Filter the listing below down to the lines with the word "output" and copy those.
============
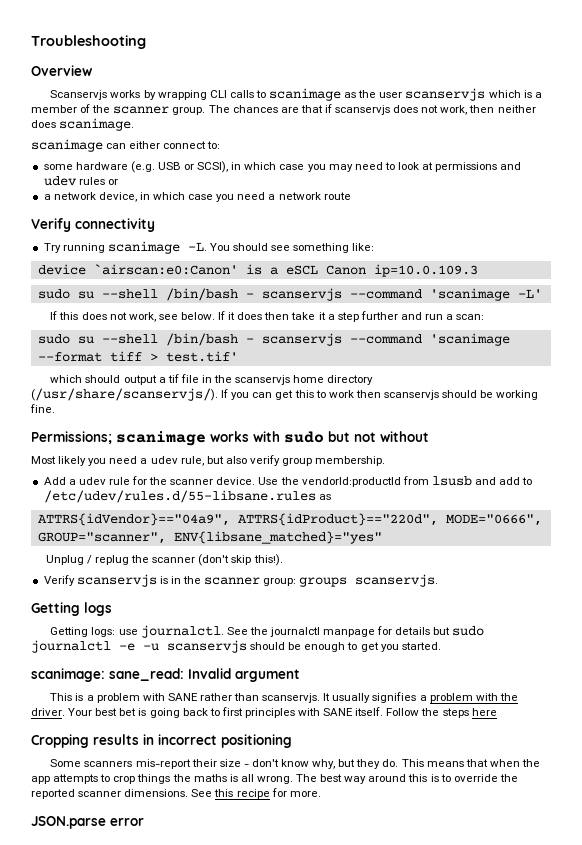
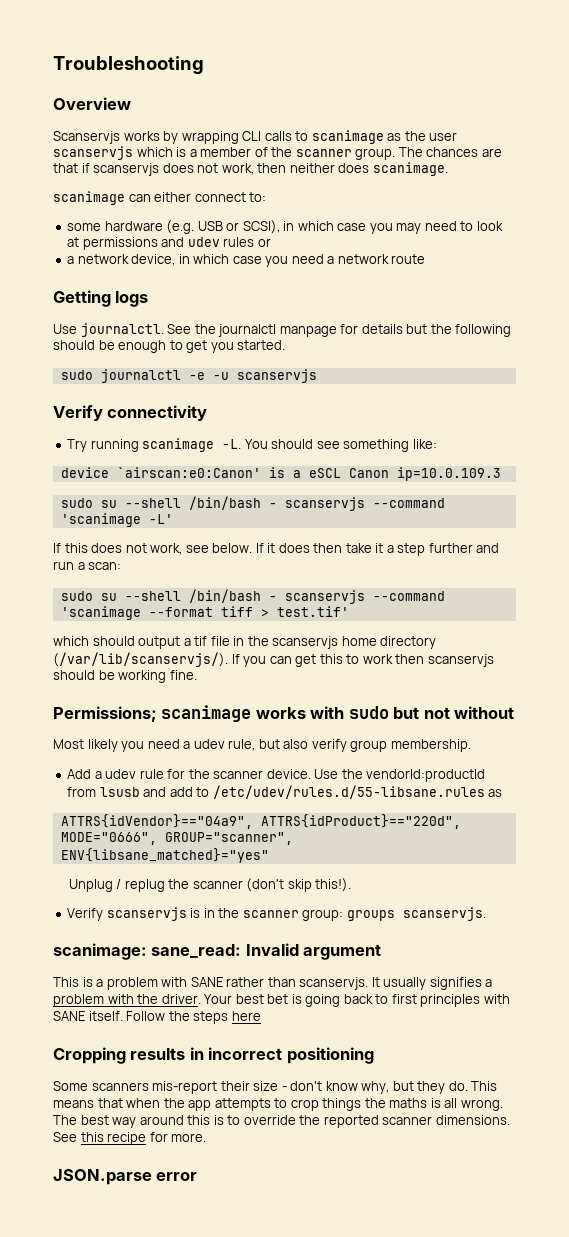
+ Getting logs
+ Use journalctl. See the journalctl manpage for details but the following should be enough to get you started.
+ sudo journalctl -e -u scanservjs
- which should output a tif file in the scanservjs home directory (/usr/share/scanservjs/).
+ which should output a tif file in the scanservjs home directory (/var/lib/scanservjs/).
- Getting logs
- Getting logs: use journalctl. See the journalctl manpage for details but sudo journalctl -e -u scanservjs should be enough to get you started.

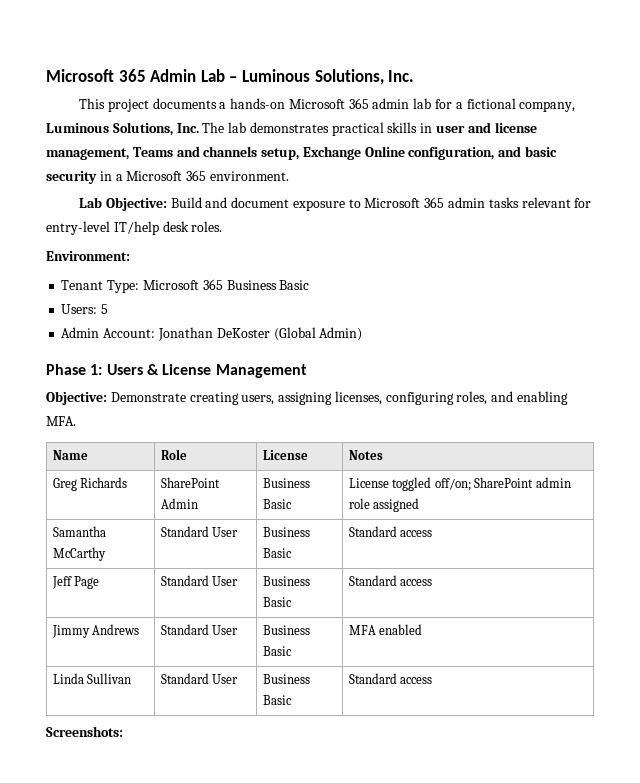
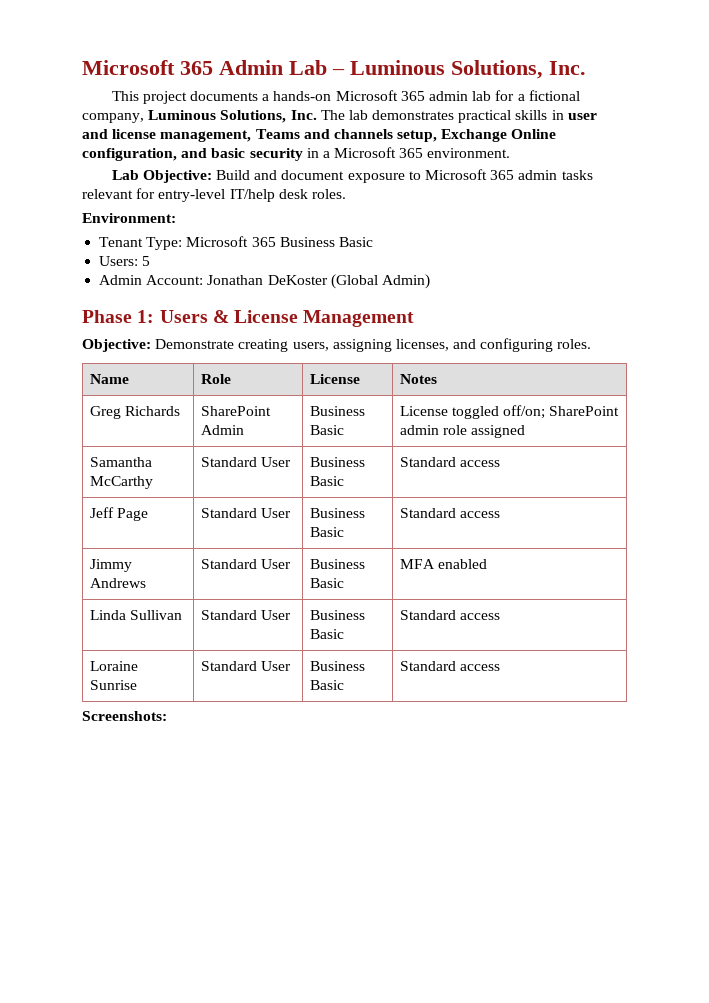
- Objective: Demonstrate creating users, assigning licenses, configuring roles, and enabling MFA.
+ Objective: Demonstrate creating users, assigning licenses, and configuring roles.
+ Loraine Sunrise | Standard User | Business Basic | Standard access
============
Answer box:
- which should output a tif file in the scanservjs home directory (/usr/share/scanservjs/).
+ which should output a tif file in the scanservjs home directory (/var/lib/scanservjs/).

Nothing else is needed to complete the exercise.